It’s been two decades since I was that little girl. Twelve years old. Roped into joining the dance troupe with a promise of a meal at McDonald’s (I know. I know. So gullible). My memory of those days is untrustworthy, as memory often is. But I remember feeling like people were always watching, calculating your worth in their head, almost waiting for you to mess up. That one over there is pretty. The other one, not so much. She’s smart but that’s trouble. I’m not surprised she got pregnant. Does she have any talent? She may be graceful but she’s a little fat.

I wish I could say these calculations stop at some point. Or maybe I wanted to believe that they do. That I had grown up enough—that my life experience, skills, and relationships speak for itself. That there is no space for others’ calculation here.

Instead I found myself explaining what I’m doing now. Stating (with a bit of hesitation and uncertainty) that building community, especially among AAPI artists, and providing a platform for our stories to be heard and celebrated is very important to me. The interaction bothered me enough that here I am writing a public blog post about it.

Thinking it through now, I don’t think it was their question or response that really bothered me. It was the tiny hesitation I heard from myself. It’s the young girls going through the same thing I did—a handful of people watching them, expecting things from them that fall within the limits of what they consider to be “normal” or “traditional.” Young girls who may not, for a long time, know what it means to be your own person. Know what it means to be free.

start, end, delay, return

For months now, I’ve had this on my to do list: journal about things ending. I wanted to write something after reading about major changes to a few of the creatives I follow on social media. One online publication/community announced it was closing down in a year; the other scaled back their business to a staff of one. The announcement resonated with me as I remembered what it was like to make the decision to step down from Sulu DC, an arts organization in DC I co-founded and lead for four years.

There was something about the way that they “ended” their business that stuck with me. These women made the changes to their business on their own terms. They closed out with a sincere and thoughtful message; they expressed so much openness and hope about the future.

I had wanted to dive into that more because I felt like I didn’t give myself the chance to say goodbye the way I really wanted to. But then I kept delaying writing about it, pushing it to the following week and then the next, until here we are.

At some point between then and now, I put myself out there and contacted a new, local arts organization, the Baltimore Asian Pasifika Arts Collective (BAPAC), to see if I could help in any way and to connect with AAPI artists again. A few days later, I didn’t flake out on going to an event at the University of Maryland and reconnected with my fairy godmother (of poetry), Regie Cabico. Now I’m making a comeback performance at Busboys & Poets (14th & V location) tomorrow night and have joined the staff of BAPAC as the Marketing & Communications Manager!

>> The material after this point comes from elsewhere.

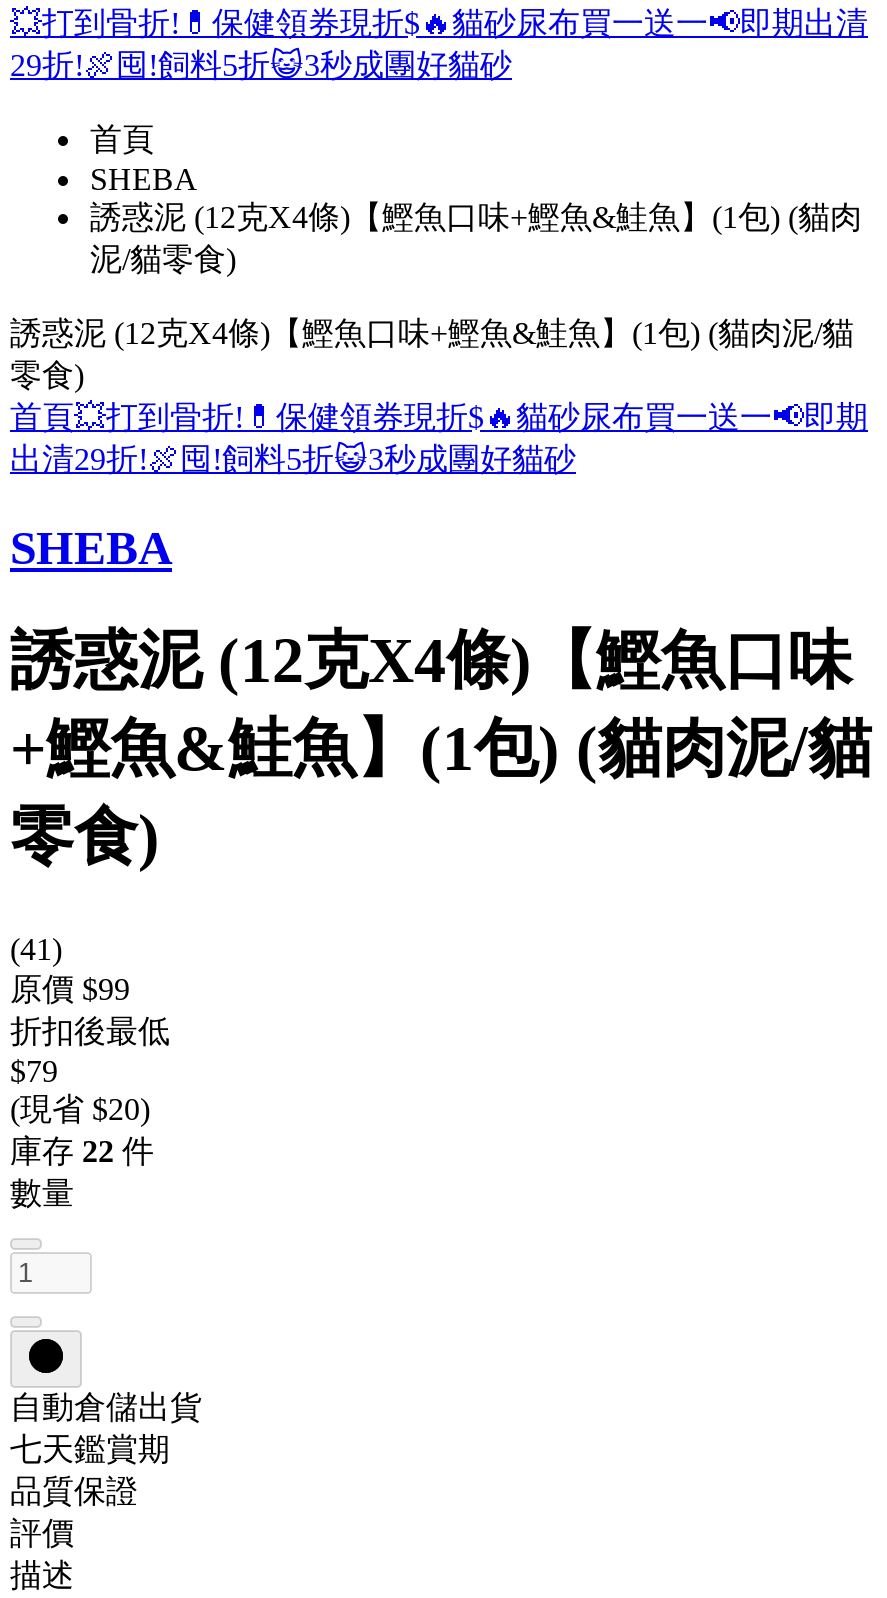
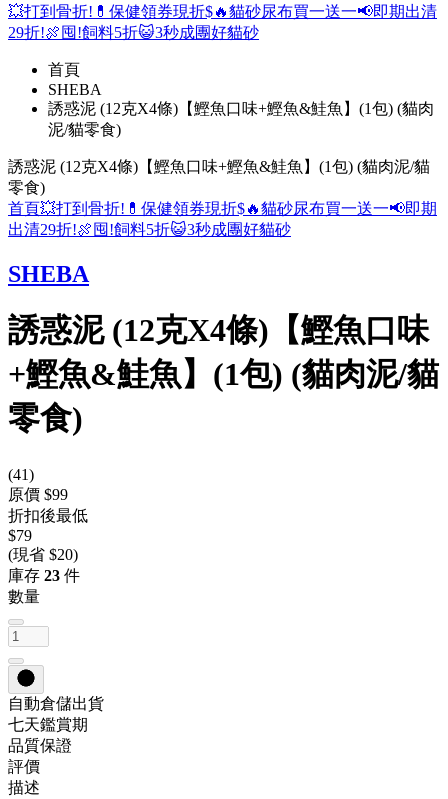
- 庫存22件
+ 庫存23件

I was going to write about things ending, but now I’m living a new beginning. Or is it not so much “new” as returning to what once was?

It took five years for me to come back to this path. Before, I sometimes thought of this time as a waste (but not the people I met during this time, of course–they’re the ones that held me up). Now it isn’t so much a waste, but a necessary part of the process. A necessary part of life.

I am both nervous and excited about performing tomorrow night. I am reminding myself to enjoy it–to really enjoy it this time around. To shake off any pressure of a “perfect” performance, or debuting a new poem. To let the poems carry the night.

 

On birthdays…

Today, I am officially in my mid-thirties.

I don’t know what I was expecting my life to look like at this age. To be honest, I don’t think I ever imagined it or even thought about it. Growing up I always fantasized about being 26 and 28. Like it was going to be the peak of my life, or the best years of my life. (Side note: 26 was an amazing year; 28 not so much).

Why did I romanticize those particular ages? Where did that come from? Maybe because 26 is my “golden” birthday? Or maybe I just like even numbers (but apparently only in the 20s)? Or maybe because I was taught to think of it as the “marrying” age for women and then your life is not your own after that?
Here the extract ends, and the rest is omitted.